There are good examples within that part of our story that members can take directly and say, ‘this is my facility, this is what I’m offering, this is what I can do. This is how I can bring more people to my facility and this is how I can retain them longer’. It’s a process we can all share and help improve upon.
We’ve already talked a lot about retention with Tom and Craig. It’s not about stealing money from people’s pockets. It’s about giving them a choice of where and how they spend their money. The better the experience, the more likely they may invest and that creates a healthy facility. Rather than finish the round, jump in the car and go somewhere else, it becomes the place where you’re happy to be around longer and invest your time and money.
I’m really excited about helping to empower GCMA members to shape the game, because they will be the people that can show respect to the game but also see where they can truly take it next. We want the industry to look at this group as being the pioneers of the new golden age of golf.
I believe that they should be respectful but not reverential. They can drive change but also ensure that the avid golfer still gets the experience they want from a golf course – that they don’t go home and say ‘this isn’t me anymore. What has my favourite place become?’.
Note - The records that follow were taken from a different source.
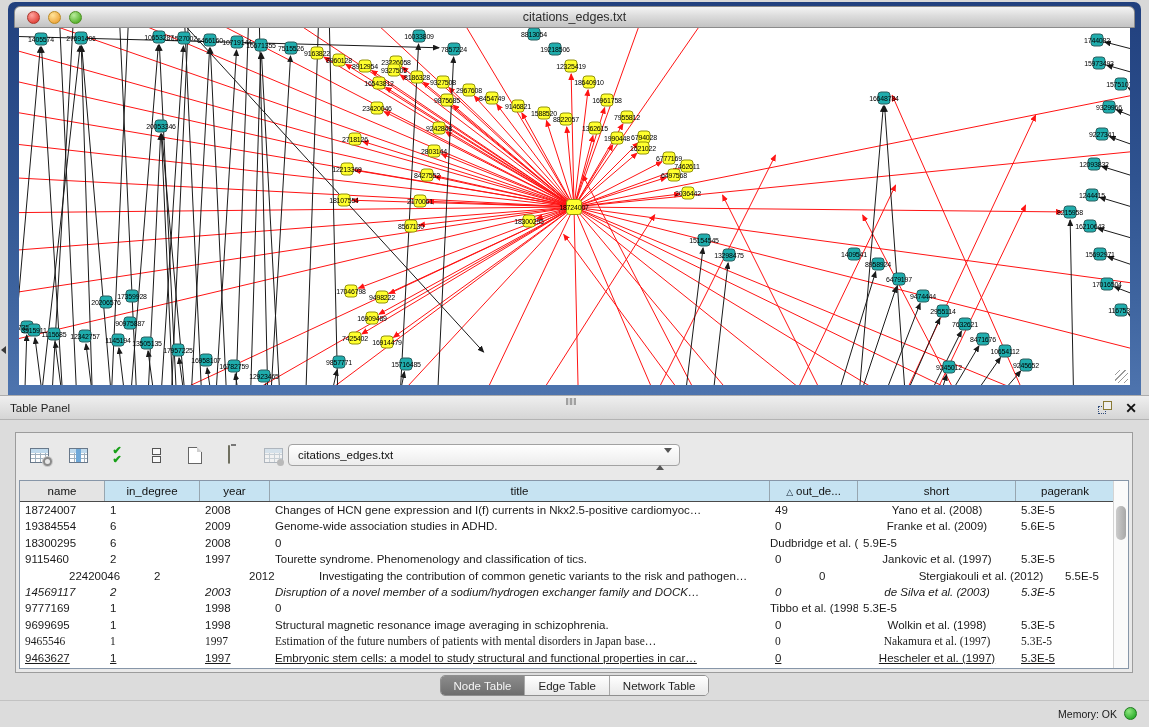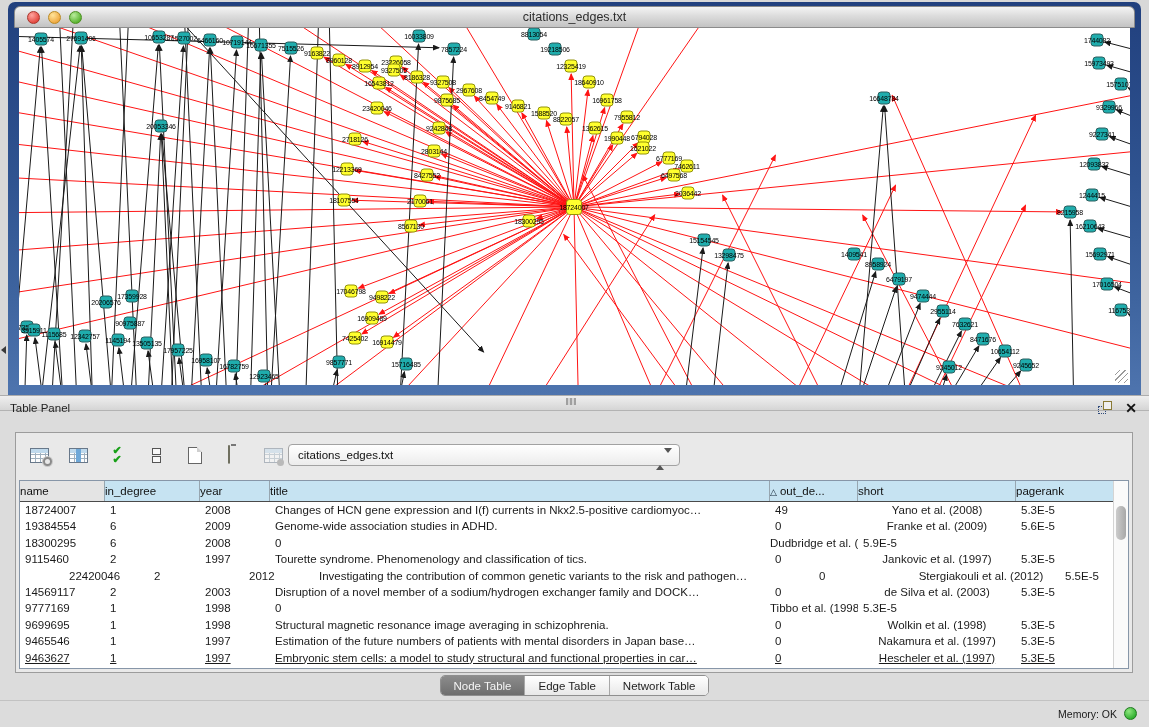"Table Panel" .panel-titlebar { height: 16px -> 25px }
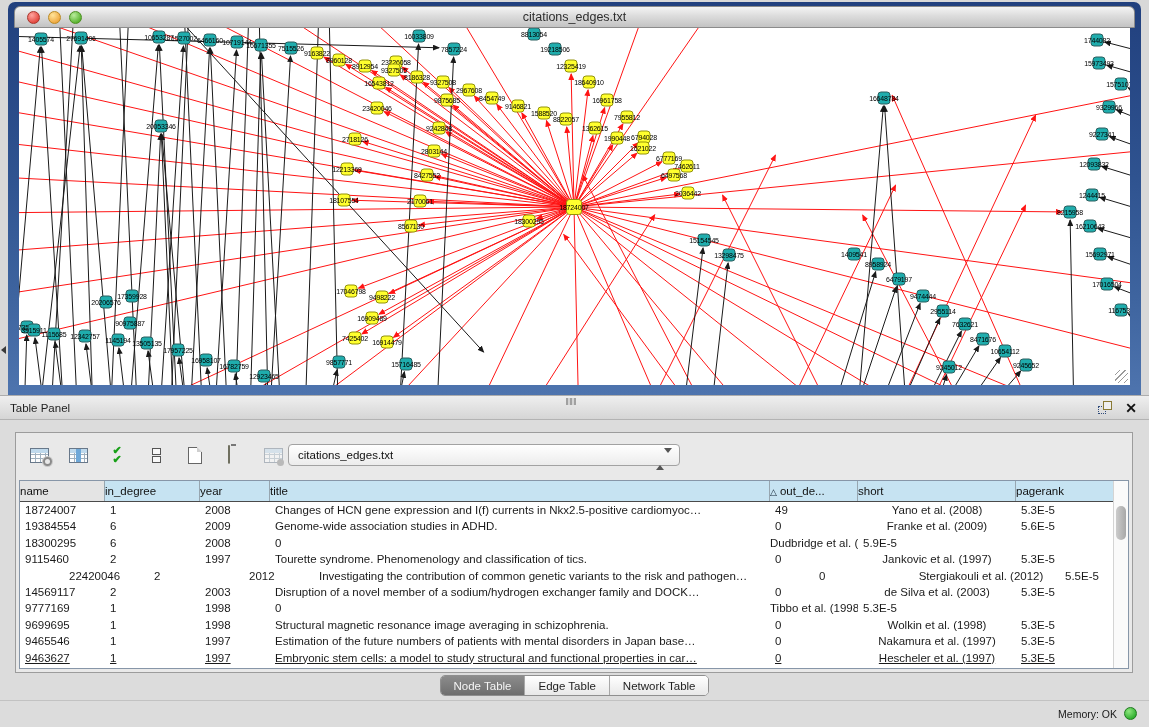"name" .th { text-align: none -> center }
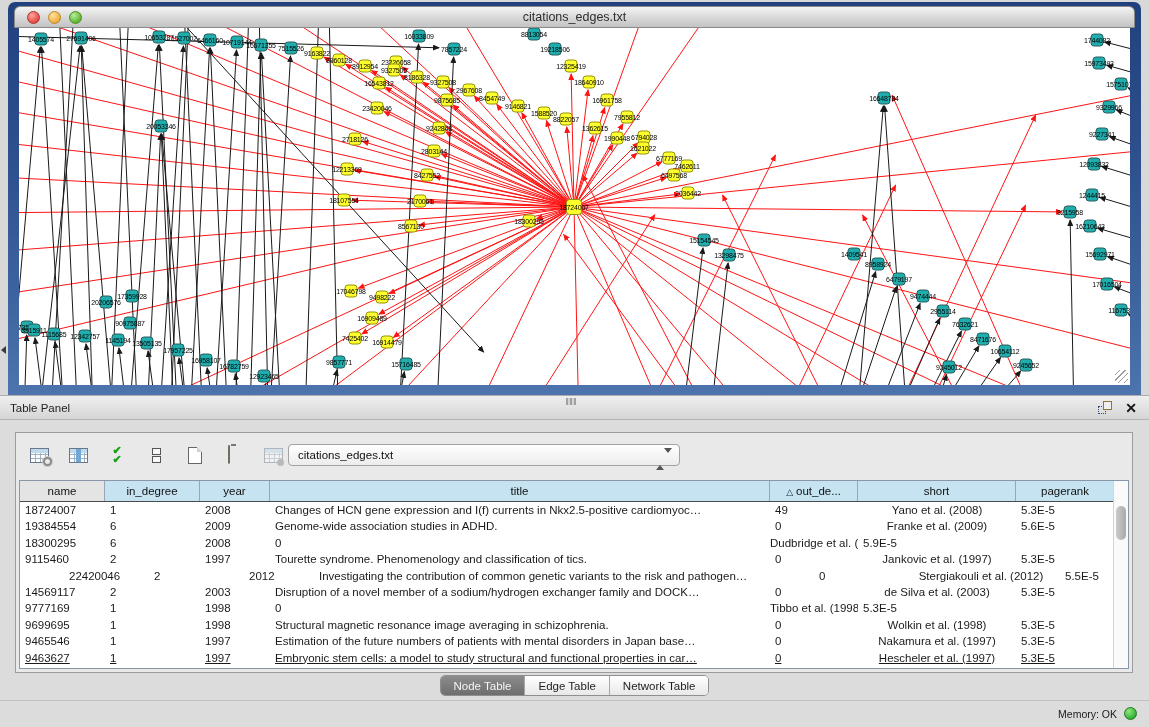"14569117" div.trow { font-style: none -> italic }
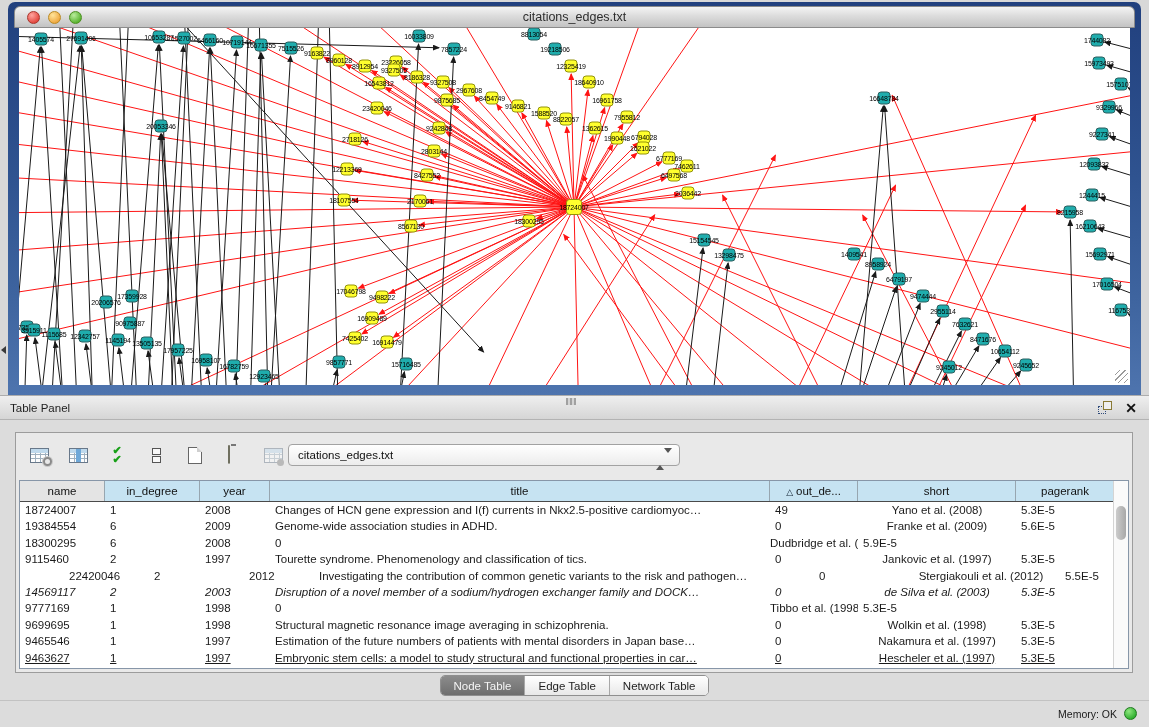"9465546" div.trow { font-family: none -> Liberation Serif, serif }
The GCMA are going to have to navigate a few different obstacles but, from my time around them so far, I’m really confident that they will be successful.
Just think about what they have achieved – the likes of the Online Learning Portal – in less than a year. It is phenomenal and if you look at the team: it’s small but it’s empowered and passionate. It’s set to make a big impact on this sport.
As you say there is GCMA Perks at Work, the Community Online Academy, the wellness platforms that are being launched as well as a number of other membership initiatives…
Isn’t it great to think that’s happened in such a short period of time? That means you’re not just saying it, you’re doing it and you are delivering at pace.
My worry was whether we are doing enough as a sport to make the most of this opportunity. If there were four or five organisations doing incredible things, I’d be torn. ‘Where do I go? Do you even need me? There’s so much good going on that this is all going to take care of itself’. But the GCMA stood out head and shoulders above the rest – that’s why I’m delighted for Under Armour to become a Strategic Partner.
Under Armour were founded in 1996 by former University of Maryland footballer Kevin Plank. The company’s genesis was to make a ‘superior T-shirt’ that provided compression and wicked perspiration off the skin. The aim was to regulate temperature and improve performance. Under Armour took off quickly and became a mainstay in the NFL before branching out into a host of other sports and athletic wear. In golf, Under Armour ambassadors include Jordan Spieth, Matthew Fitzpatrick and Emily Pedersen.
Richard Palmer-Jones is the owner of PJH Brand Management, who are the official partner of Under Armour Golf in the UK and Europe.
A University of Leicester and Leeds Business School graduate, Richard has extensive experience in the golf industry, having previously been marketing manager at Ashworth Golf for four years before spending a further four years as brand director at TaylorMade adidas Golf. His company launched Under Armour golf in the UK in 2006 and now runs all golf distribution for Under Armour across the UK and Continental Europe.